Start of Block
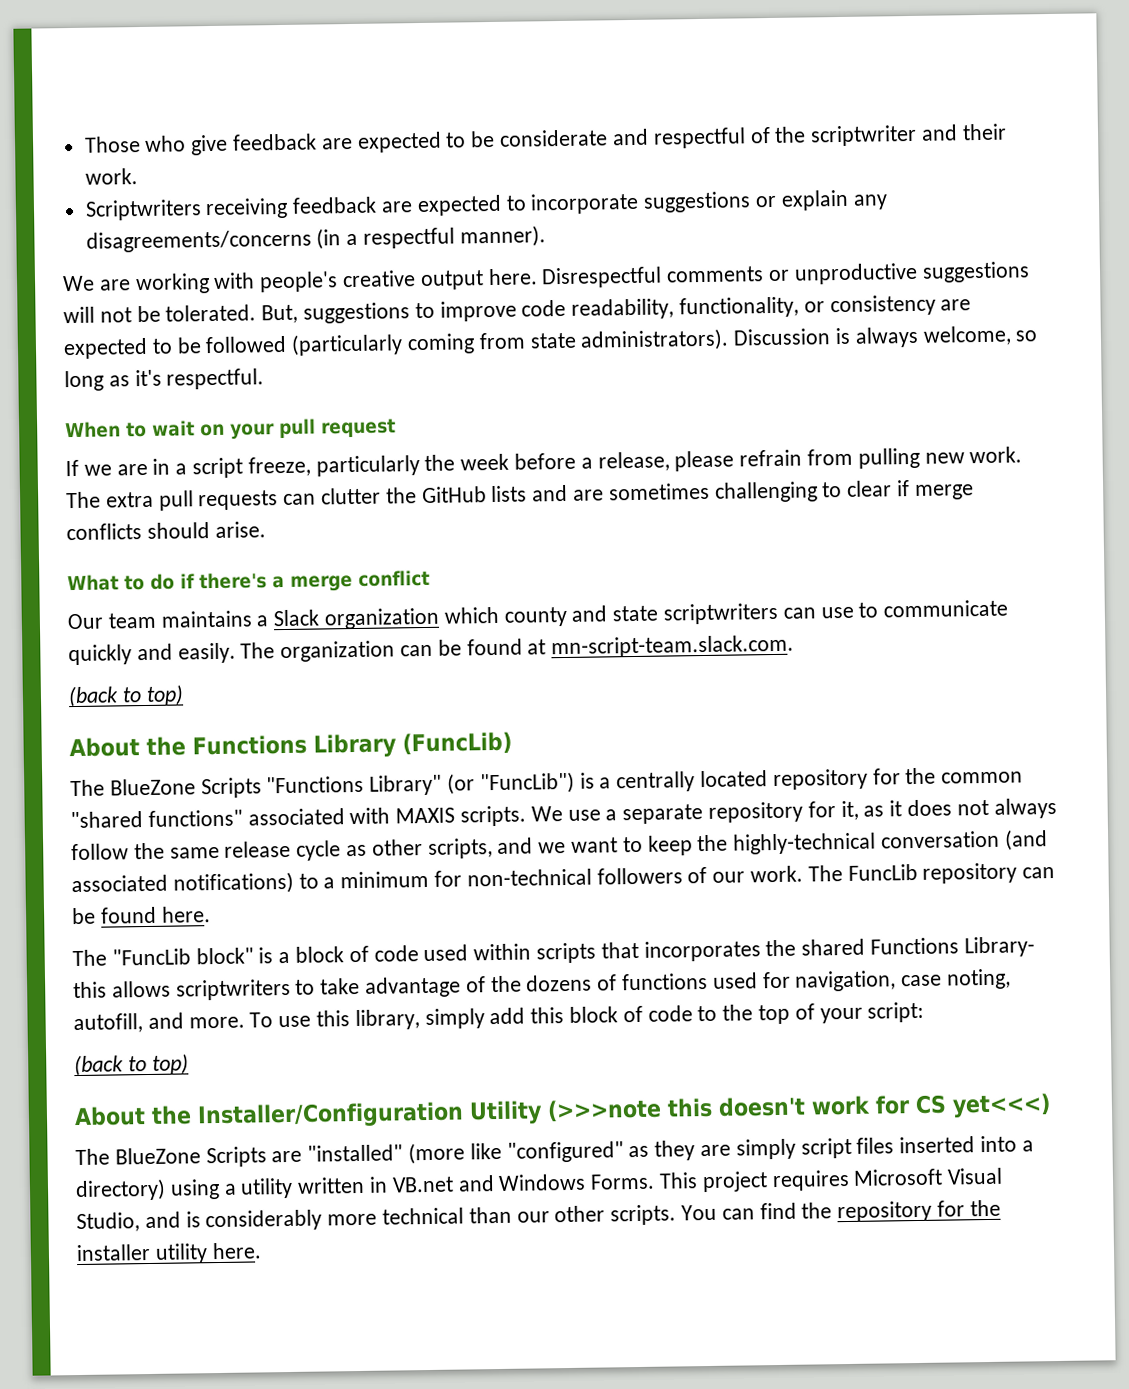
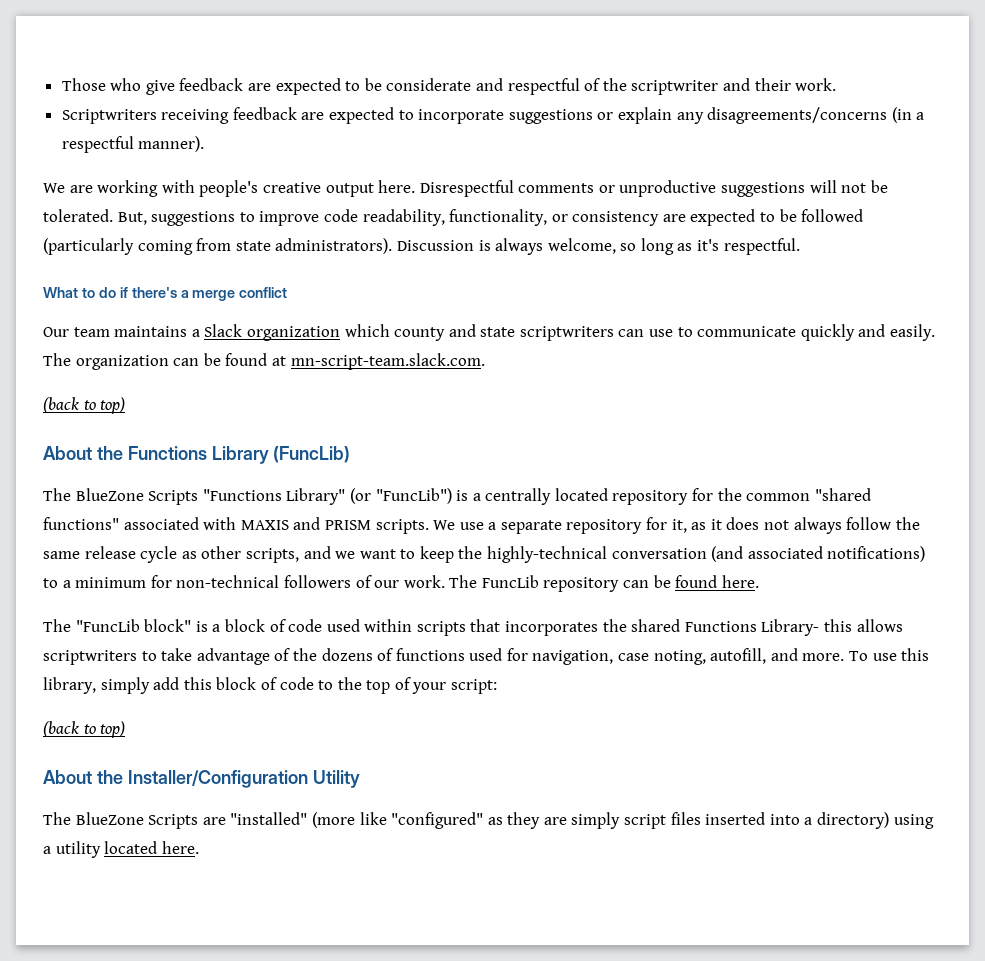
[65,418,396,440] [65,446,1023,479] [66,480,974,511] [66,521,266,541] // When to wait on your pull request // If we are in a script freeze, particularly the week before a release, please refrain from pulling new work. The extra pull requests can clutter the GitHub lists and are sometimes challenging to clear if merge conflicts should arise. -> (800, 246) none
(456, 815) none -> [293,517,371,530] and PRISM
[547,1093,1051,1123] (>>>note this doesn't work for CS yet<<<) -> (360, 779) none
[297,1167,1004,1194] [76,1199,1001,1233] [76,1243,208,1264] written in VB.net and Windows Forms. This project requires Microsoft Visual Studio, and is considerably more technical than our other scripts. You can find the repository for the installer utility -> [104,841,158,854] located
End of Block
Start of Block
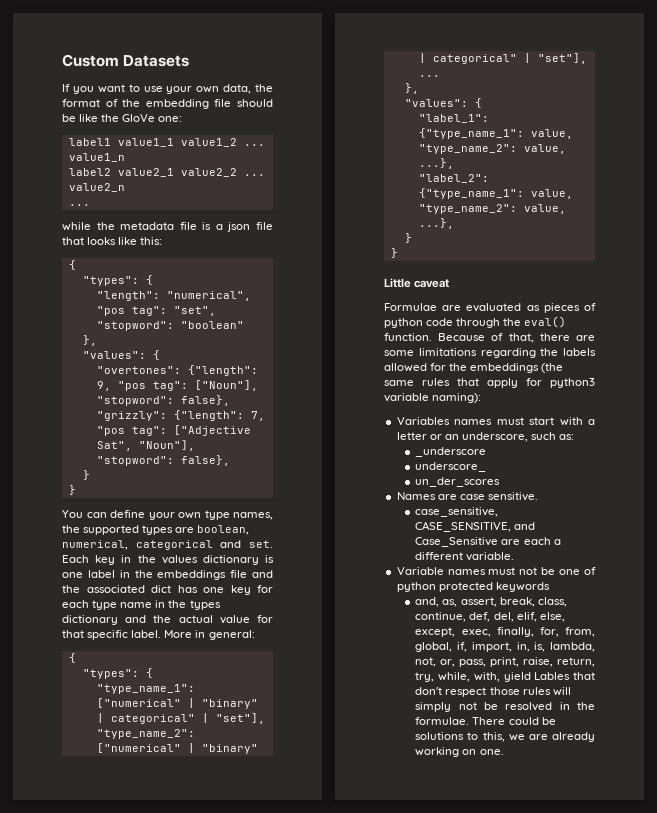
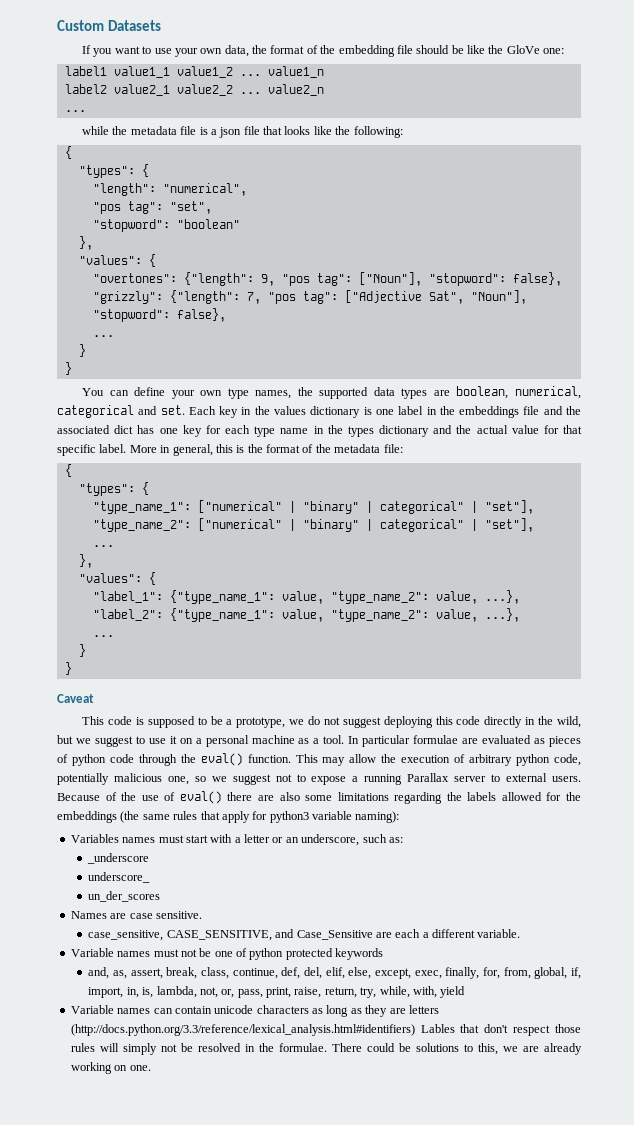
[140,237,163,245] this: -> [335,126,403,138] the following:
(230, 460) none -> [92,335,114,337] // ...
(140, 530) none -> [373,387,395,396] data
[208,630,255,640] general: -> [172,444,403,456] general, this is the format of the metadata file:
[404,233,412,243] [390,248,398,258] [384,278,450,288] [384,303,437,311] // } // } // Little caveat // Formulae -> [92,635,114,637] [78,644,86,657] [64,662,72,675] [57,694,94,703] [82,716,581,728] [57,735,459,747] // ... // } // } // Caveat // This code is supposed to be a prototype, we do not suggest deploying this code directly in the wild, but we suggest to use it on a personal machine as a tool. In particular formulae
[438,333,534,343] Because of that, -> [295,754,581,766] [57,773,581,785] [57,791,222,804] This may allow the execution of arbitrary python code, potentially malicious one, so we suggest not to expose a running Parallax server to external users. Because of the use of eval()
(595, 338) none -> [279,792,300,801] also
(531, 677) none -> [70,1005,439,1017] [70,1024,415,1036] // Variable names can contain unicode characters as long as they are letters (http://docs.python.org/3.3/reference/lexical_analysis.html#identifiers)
End of Block
Search the records for the word "python" and copy every line where it occurs.

[438,333,534,343] Because of that, -> [295,754,581,766] [57,773,581,785] [57,791,222,804] This may allow the execution of arbitrary python code, potentially malicious one, so we suggest not to expose a running Parallax server to external users. Because of the use of eval()
(531, 677) none -> [70,1005,439,1017] [70,1024,415,1036] // Variable names can contain unicode characters as long as they are letters (http://docs.python.org/3.3/reference/lexical_analysis.html#identifiers)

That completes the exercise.